For variables that are in the stack, of course, we can also use __declspec (align (N)) to align variable addresses, but we need to be reminded that the default stack alignment for Microsoft Visual C + + compiler is 4BYTE. But the official document says the compiler will intelligently judge the data organization, to make the necessary alignment conversion, the stack default alignment is quite bizarre, I tested it with the Compile optimization option, in fact, the order of variables in the stack is usually inconsistent with the order in which they are defined, and there is no guarantee of struct byte alignment, double in 8 words section alignment unless you manually add __declspec (align (N)), when the optimization condition is/o2, the display stack in the test is natural length aligned, limited to my personal test, I did not find the relevant document clearly stating that the stack must be naturally aligned with the data under/o2 conditions, so if the Specify where you want the data to align, or add the alignment flag.

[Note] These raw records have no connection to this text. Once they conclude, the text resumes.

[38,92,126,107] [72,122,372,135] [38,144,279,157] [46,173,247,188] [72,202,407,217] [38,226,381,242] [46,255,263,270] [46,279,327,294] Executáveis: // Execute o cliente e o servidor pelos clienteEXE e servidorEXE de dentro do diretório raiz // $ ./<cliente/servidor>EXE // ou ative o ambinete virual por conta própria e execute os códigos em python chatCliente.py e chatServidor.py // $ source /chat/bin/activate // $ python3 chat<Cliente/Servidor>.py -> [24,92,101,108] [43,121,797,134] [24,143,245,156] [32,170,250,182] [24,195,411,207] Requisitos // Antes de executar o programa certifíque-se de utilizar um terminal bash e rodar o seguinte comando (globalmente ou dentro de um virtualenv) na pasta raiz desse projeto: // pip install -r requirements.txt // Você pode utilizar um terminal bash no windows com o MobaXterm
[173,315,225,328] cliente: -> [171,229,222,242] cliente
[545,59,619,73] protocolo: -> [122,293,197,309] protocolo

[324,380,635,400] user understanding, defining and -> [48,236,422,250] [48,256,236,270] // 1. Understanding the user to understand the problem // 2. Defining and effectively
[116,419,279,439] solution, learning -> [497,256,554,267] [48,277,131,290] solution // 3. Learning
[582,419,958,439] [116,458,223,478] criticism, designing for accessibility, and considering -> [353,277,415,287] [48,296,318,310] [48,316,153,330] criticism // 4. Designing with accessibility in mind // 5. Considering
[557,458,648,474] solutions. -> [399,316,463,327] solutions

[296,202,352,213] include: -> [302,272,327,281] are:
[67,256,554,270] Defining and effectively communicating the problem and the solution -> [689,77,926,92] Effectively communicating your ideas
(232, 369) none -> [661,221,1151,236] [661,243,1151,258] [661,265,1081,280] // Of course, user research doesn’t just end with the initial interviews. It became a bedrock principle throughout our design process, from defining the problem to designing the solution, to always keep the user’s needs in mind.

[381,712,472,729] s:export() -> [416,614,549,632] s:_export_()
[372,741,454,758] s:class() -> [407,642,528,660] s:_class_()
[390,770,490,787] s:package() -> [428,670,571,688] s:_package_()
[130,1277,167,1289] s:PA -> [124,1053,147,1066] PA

Alignment of dynamic memory allocations

Refer to _aligned_malloc, _mm_malloc, if the memory allocated with malloc is greater than 8, then the memory is 8-byte aligned, otherwise the minimum 2 of the multiple-side alignment, for example, if 7 bytes are allocated, 4 bytes are aligned.

Pentium Pro, 2 and 3 pipeline

Contact Us

The content source of this page is from Internet, which doesn't represent Alibaba Cloud's opinion; products and services mentioned on that page don't have any relationship with Alibaba Cloud. If the content of the page makes you feel confusing, please write us an email, we will handle the problem within 5 days after receiving your email.

If you find any instances of plagiarism from the community, please send an email to: info-contact@alibabacloud.com and provide relevant evidence. A staff member will contact you within 5 working days.

A Free Trial That Lets You Build Big!

Start building with 50+ products and up to 12 months usage for Elastic Compute Service

  • Sales Support

    1 on 1 presale consultation

  • After-Sales Support

    24/7 Technical Support 6 Free Tickets per Quarter Faster Response

  • Alibaba Cloud offers highly flexible support services tailored to meet your exact needs.